**Goal of the exercise**.
If a line in the records contains the string "sidebar", show that line.

Web page revision data
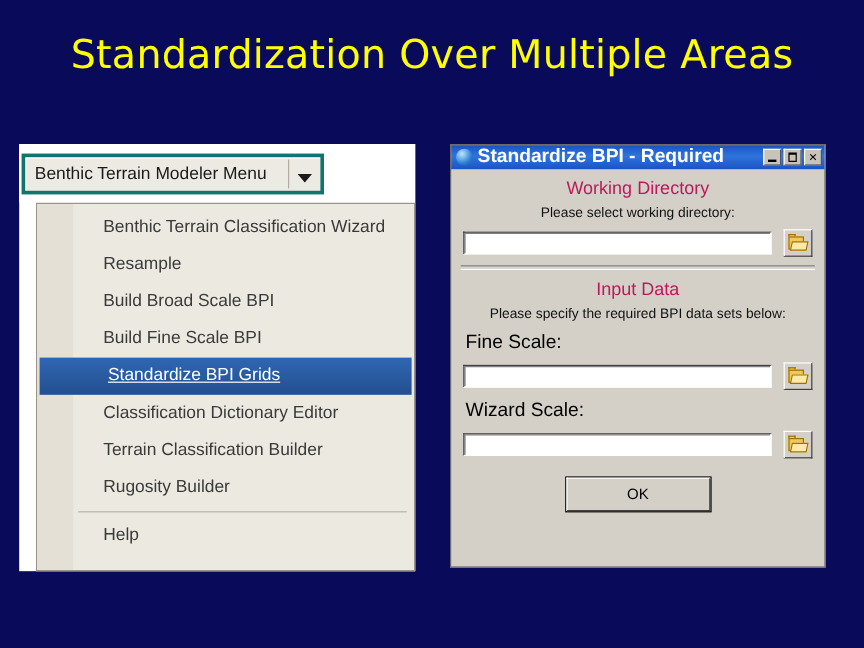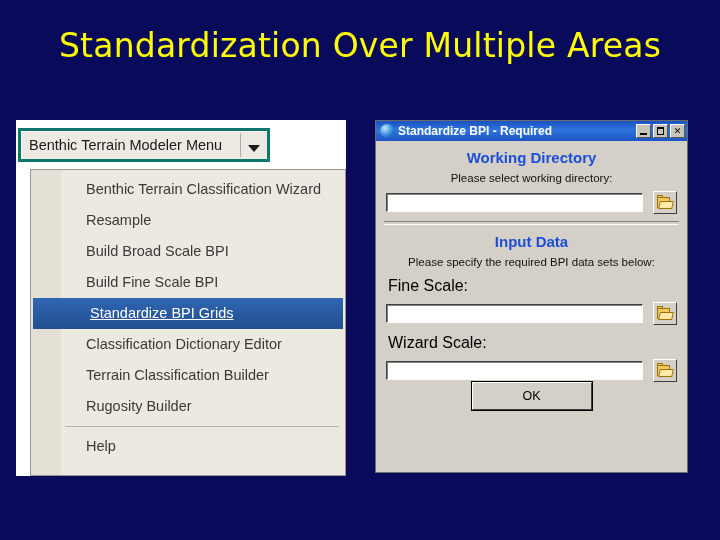--- a/index.html
+++ b/index.html
@@ -163,21 +163,21 @@
     width: 14px;
     height: 14px;
     border-radius: 50%;
     background: radial-gradient(circle at 35% 30%, #bfe4ff, #2a7fd4 60%, #17508f);
     margin-left: 2px;
     margin-right: 4px;
     flex: 0 0 auto;
   }
   .title-text {
     color: #ffffff;
-    font-size: 12px;
+    font-size: 16px;
     font-weight: bold;
     font-family: "Liberation Sans", sans-serif;
     white-space: nowrap;
     flex: 1 1 auto;
     overflow: hidden;
   }
   .title-buttons {
     display: flex;
     gap: 2px;
     flex: 0 0 auto;
@@ -225,22 +225,22 @@
   .dlg-body {
     position: absolute;
     left: 0;
     top: 20px;
     right: 0;
     bottom: 0;
   }
   .section-head {
     text-align: center;
     font-size: 15px;
-    font-weight: bold;
-    color: #1d4ed8;
+    font-weight: normal;
+    color: #be185d;
     margin-top: 8px;
   }
   .section-sub {
     text-align: center;
     font-size: 11.5px;
     color: #111;
     margin-top: 6px;
   }
   .rule {
     height: 2px;
@@ -319,20 +319,21 @@
     transform: skewX(-12deg);
   }
   .field-label {
     font-size: 16px;
     color: #000;
     margin: 9px 0 0 12px;
   }
   .ok-wrap {
     display: flex;
     justify-content: center;
+    margin-top: 16px;
   }
   .ok-button {
     width: 120px;
     height: 28px;
     background: #d4d0c8;
     border: 1px solid #ffffff;
     border-right-color: #404040;
     border-bottom-color: #404040;
     box-shadow: 0 0 0 1px #000000;
     font-size: 12.5px;

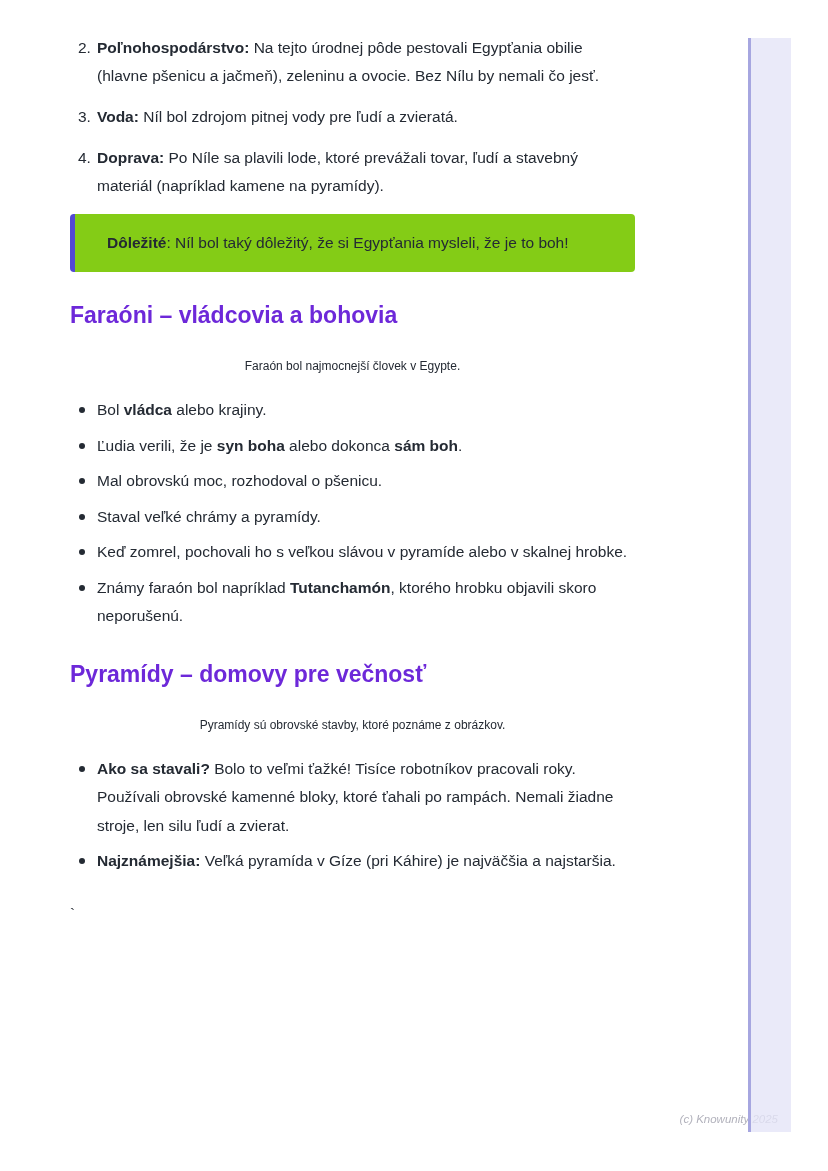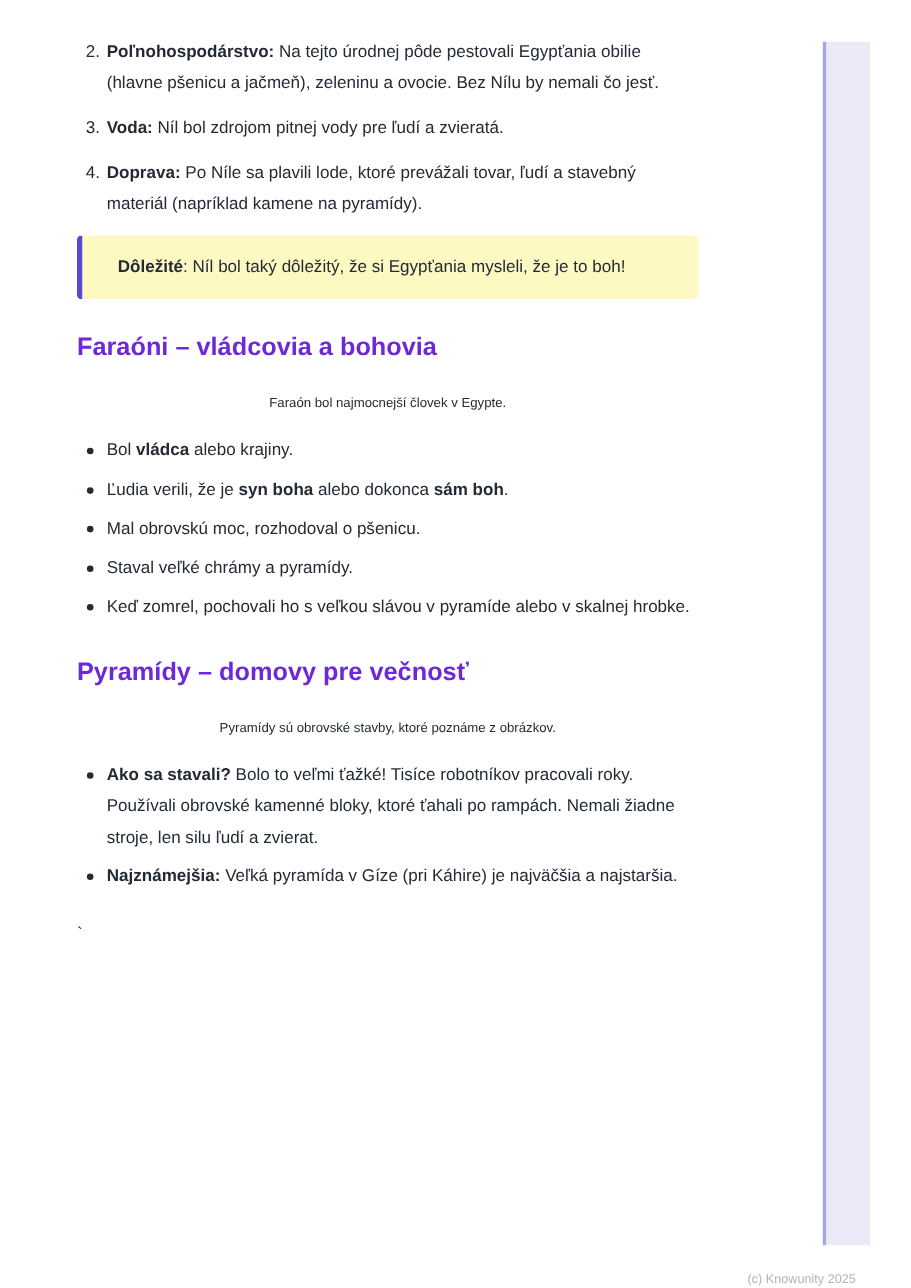--- a/index.html
+++ b/index.html
@@ -32,21 +32,21 @@
     box-sizing: border-box;
     padding-left: 8px;
     font-weight: 400;
   }
   .numlist .litext { flex: 1; }
   strong { font-weight: 700; }
 
   
   .callout {
     margin-top: 14px;
-    background: #fef9c3;
+    background: #84cc16;
     border-left: 5px solid #5349d4;
     border-radius: 4px;
     padding: 15px 24px;
     box-sizing: border-box;
   }
   .callout-text {
     margin: 0;
     font-size: 15.5px;
     line-height: 28px;
     padding-left: 8px;
@@ -92,25 +92,26 @@
 
   .stray {
     margin: 24px 0 0 0;
     font-size: 15.5px;
     line-height: 28px;
   }
 
   
   .footer {
     position: absolute;
-    top: 1157px;
+    top: 1113px;
     right: 50px;
     font-size: 11.5px;
     color: #b2b2bc;
     z-index: 1;
+    font-style: italic;
   }
 
   
   .edge-bar {
     position: absolute;
     left: 748px; top: 38px;
     width: 43px; height: 1094px;
     background: rgba(228, 228, 247, 0.78);
     border-left: 3px solid #a6a6e0;
     box-sizing: border-box;
@@ -144,20 +145,21 @@
 
     <h2 class="heading">Faraóni – vládcovia a bohovia</h2>
     <p class="para">Faraón bol najmocnejší človek v Egypte.</p>
 
     <ul class="bullets">
       <li><span>Bol </span><strong>vládca</strong><span> alebo krajiny.</span></li>
       <li><span>Ľudia verili, že je </span><strong>syn boha</strong><span> alebo dokonca </span><strong>sám boh</strong><span>.</span></li>
       <li><span>Mal obrovskú moc, rozhodoval o pšenicu.</span></li>
       <li><span>Staval veľké chrámy a pyramídy.</span></li>
       <li><span>Keď zomrel, pochovali ho s veľkou slávou v pyramíde alebo v skalnej hrobke.</span></li>
+      <li><span>Známy faraón bol napríklad </span><strong>Tutanchamón</strong><span>, ktorého hrobku objavili skoro neporušenú.</span></li>
     </ul>
 
     <h2 class="heading">Pyramídy – domovy pre večnosť</h2>
     <p class="para">Pyramídy sú obrovské stavby, ktoré poznáme z obrázkov.</p>
 
     <ul class="bullets">
       <li><strong>Ako sa stavali?</strong><span> Bolo to veľmi ťažké! Tisíce robotníkov pracovali roky. Používali obrovské kamenné bloky, ktoré ťahali po rampách. Nemali žiadne stroje, len silu ľudí a zvierat.</span></li>
       <li><strong>Najznámejšia:</strong><span> Veľká pyramída v Gíze (pri Káhire) je najväčšia a najstaršia.</span></li>
     </ul>
 

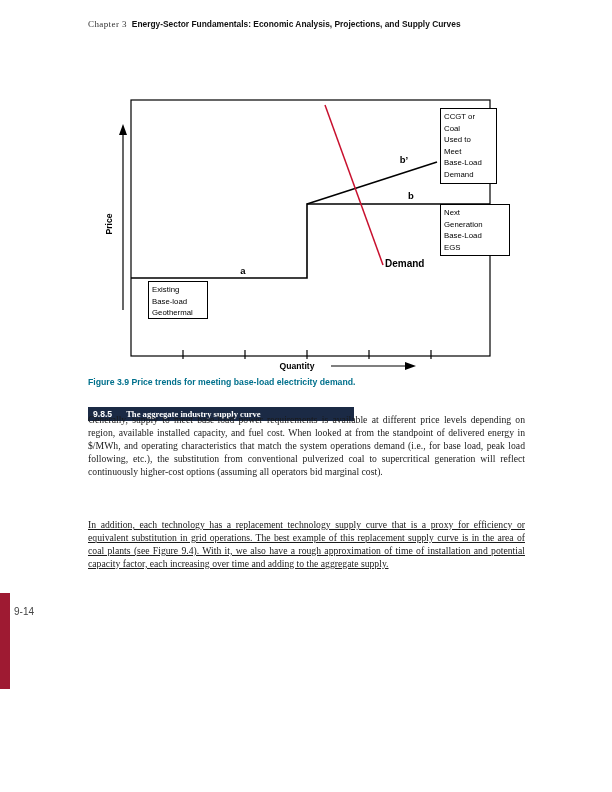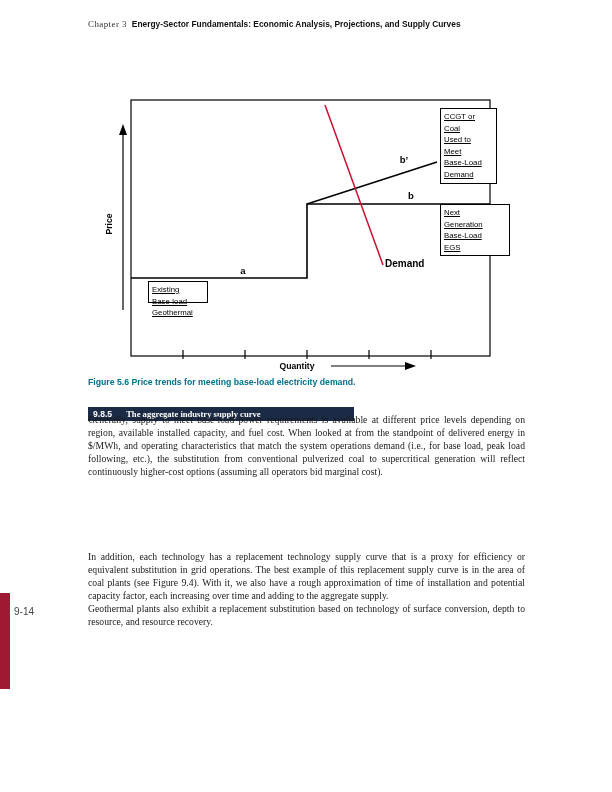--- a/index.html
+++ b/index.html
@@ -15,23 +15,23 @@
   .header .chapter{font-family:"Liberation Serif",serif;font-size:9px;color:#333;letter-spacing:.4px;}
   .header .htitle{font-family:"Liberation Sans",sans-serif;font-weight:bold;font-size:8.4px;color:#111;margin-left:1px;}
 
   
   .figure{position:absolute;left:88px;top:96px;width:412px;height:290px;}
   .figure svg{position:absolute;left:0;top:0;}
   .figure svg text{font-family:"Liberation Sans",sans-serif;fill:#000;}
   .fig-box{
     position:absolute;box-sizing:border-box;background:#fff;border:1px solid #000;
     font-family:"Liberation Sans",sans-serif;font-size:7.8px;line-height:11.5px;
-    padding:2px 3px;white-space:pre-line;color:#000;text-decoration:underline;
+    padding:2px 3px;white-space:pre-line;color:#000;
   }
-  .box-existing{left:60px;top:185px;width:60px;height:22px;}
+  .box-existing{left:60px;top:185px;width:60px;height:38px;}
   .box-nextgen{left:352px;top:108px;width:70px;height:52px;}
   .box-ccgt{left:352px;top:12px;width:57px;height:76px;}
 
   .caption{
     position:absolute;left:88px;top:377px;
     font-family:"Liberation Sans",sans-serif;font-weight:bold;font-size:8.7px;
   }
 
   .section-bar{
     position:absolute;left:88px;top:407px;width:266px;height:14px;
@@ -39,21 +39,21 @@
     display:flex;align-items:center;
   }
   .section-bar .num{margin-left:5px;}
   .section-bar .t{margin-left:14px;font-family:Liberation Serif, serif;}
 
   .body-text{
     position:absolute;left:88px;width:437px;
     font-size:9.7px;line-height:13px;text-align:justify;
   }
   .p1{top:403px;}
-  .p2{top:540px;}
+  .p2{top:508px;text-decoration:underline;}
   .p3{top:592px;}
 
   .pageno{
     position:absolute;left:14px;top:606px;
     font-family:"Liberation Sans",sans-serif;font-size:10px;color:#444;
   }
   .sidebar{position:absolute;left:0;top:593px;width:10px;height:96px;}
 </style>
 </head>
 <body>
@@ -107,27 +107,26 @@
 Base-Load
 EGS</div>
     <div class="fig-box box-ccgt">CCGT or
 Coal
 Used to
 Meet
 Base-Load
 Demand</div>
   </div>
 
-  <div class="caption" style="color: rgb(0, 112, 140);">Figure 5.6 Price trends for meeting base-load electricity demand.</div>
+  <div class="caption" style="color: rgb(0, 112, 140);">Figure 3.9 Price trends for meeting base-load electricity demand.</div>
 
   <div class="section-bar" style="background: rgb(27, 42, 69);">
     <span class="num">9.8.5</span>
     <span class="t">The aggregate industry supply curve</span>
   </div>
 
   <p class="body-text p1">Generally, supply to meet base-load power requirements is available at different price levels depending on region, available installed capacity, and fuel cost. When looked at from the standpoint of delivered energy in $/MWh, and operating characteristics that match the system operations demand (i.e., for base load, peak load following, etc.), the substitution from conventional pulverized coal to supercritical generation will reflect continuously higher-cost options (assuming all operators bid marginal cost).</p>
   <p class="body-text p2">In addition, each technology has a replacement technology supply curve that is a proxy for efficiency or equivalent substitution in grid operations. The best example of this replacement supply curve is in the area of coal plants (see Figure 9.4). With it, we also have a rough approximation of time of installation and potential capacity factor, each increasing over time and adding to the aggregate supply.</p>
-  <p class="body-text p3">Geothermal plants also exhibit a replacement substitution based on technology of surface conversion, depth to resource, and resource recovery.</p>
 
   <div class="pageno">9-14</div>
   <div class="sidebar" style="background: rgb(158, 26, 50);"></div>
 
 </div>
 
 </body></html>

**Output of the task**.
   .sidebar{position:absolute;left:0;top:593px;width:10px;height:96px;}
   <div class="sidebar" style="background: rgb(158, 26, 50);"></div>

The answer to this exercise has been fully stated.